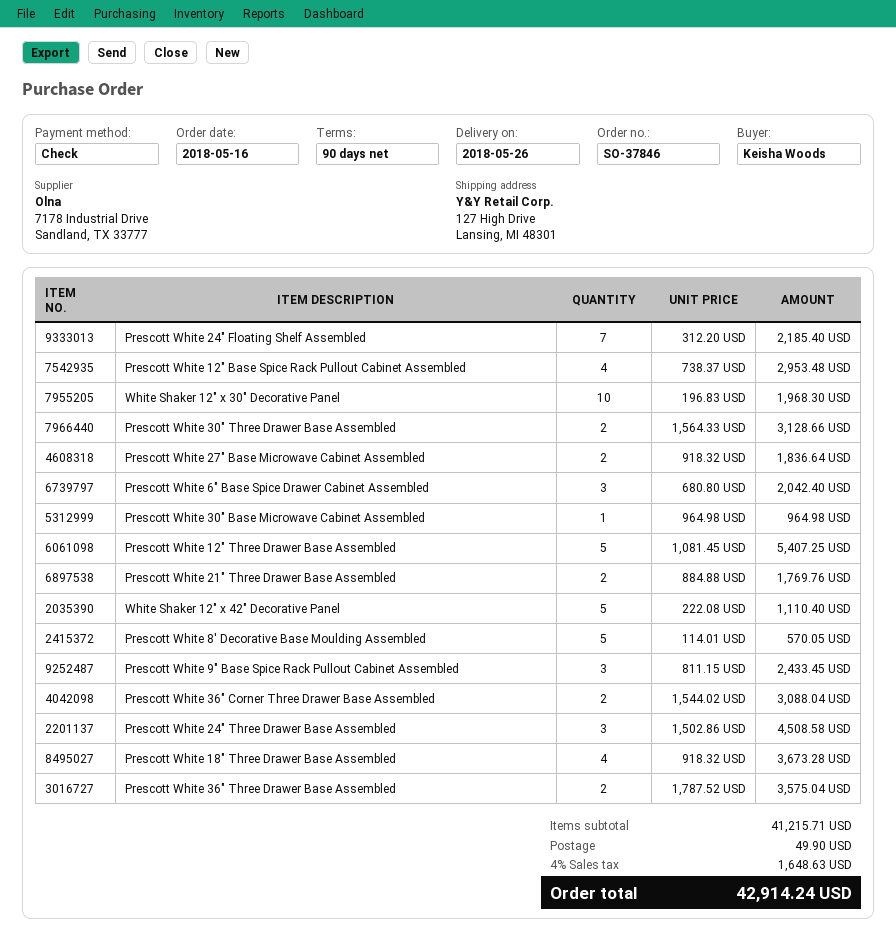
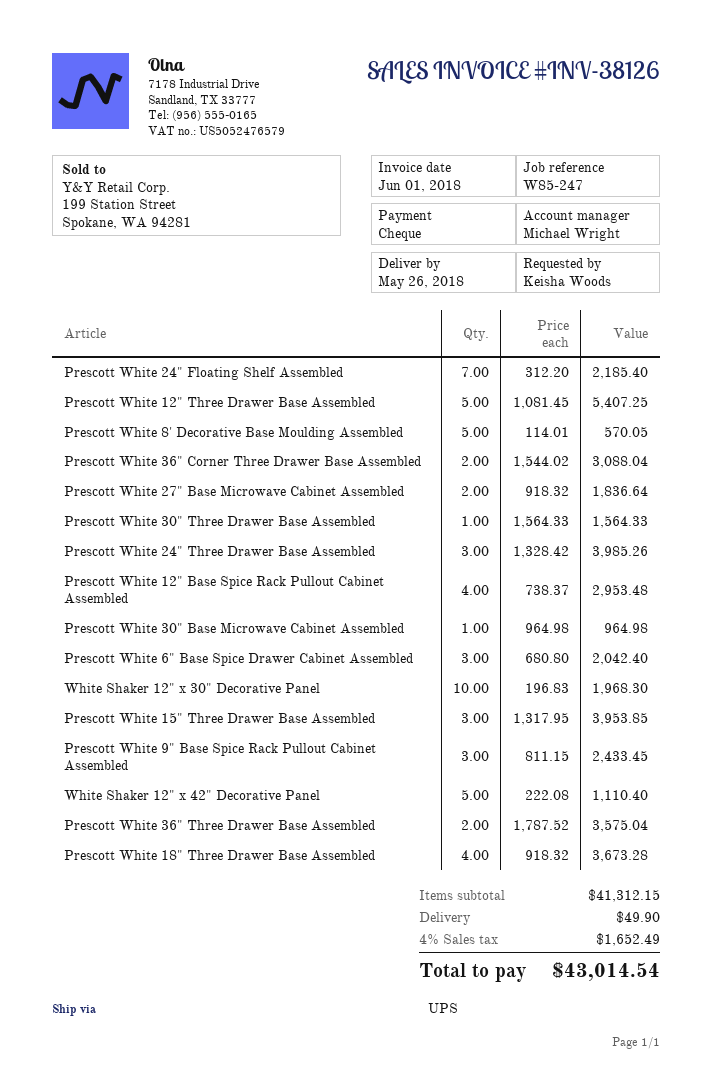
Prescott White 30" Three Drawer Base Assembled: 2 x 1564.33 = 3128.66 -> 1 x 1564.33 = 1564.33
Prescott White 21" Three Drawer Base Assembled: 2 x 884.88 = 1769.76 -> none
Prescott White 24" Three Drawer Base Assembled: 3 x 1502.86 = 4508.58 -> 3 x 1328.42 = 3985.26
Prescott White 15" Three Drawer Base Assembled: none -> 3 x 1317.95 = 3953.85
subtotal: 41215.71 -> 41312.15
tax: 4% = 1648.63 -> 4% = 1652.49
total: 42914.24 -> 43014.54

#####

Requirement:
Count the lines of the data that contain the word "Assembled", and give only that number.

Finished task:
4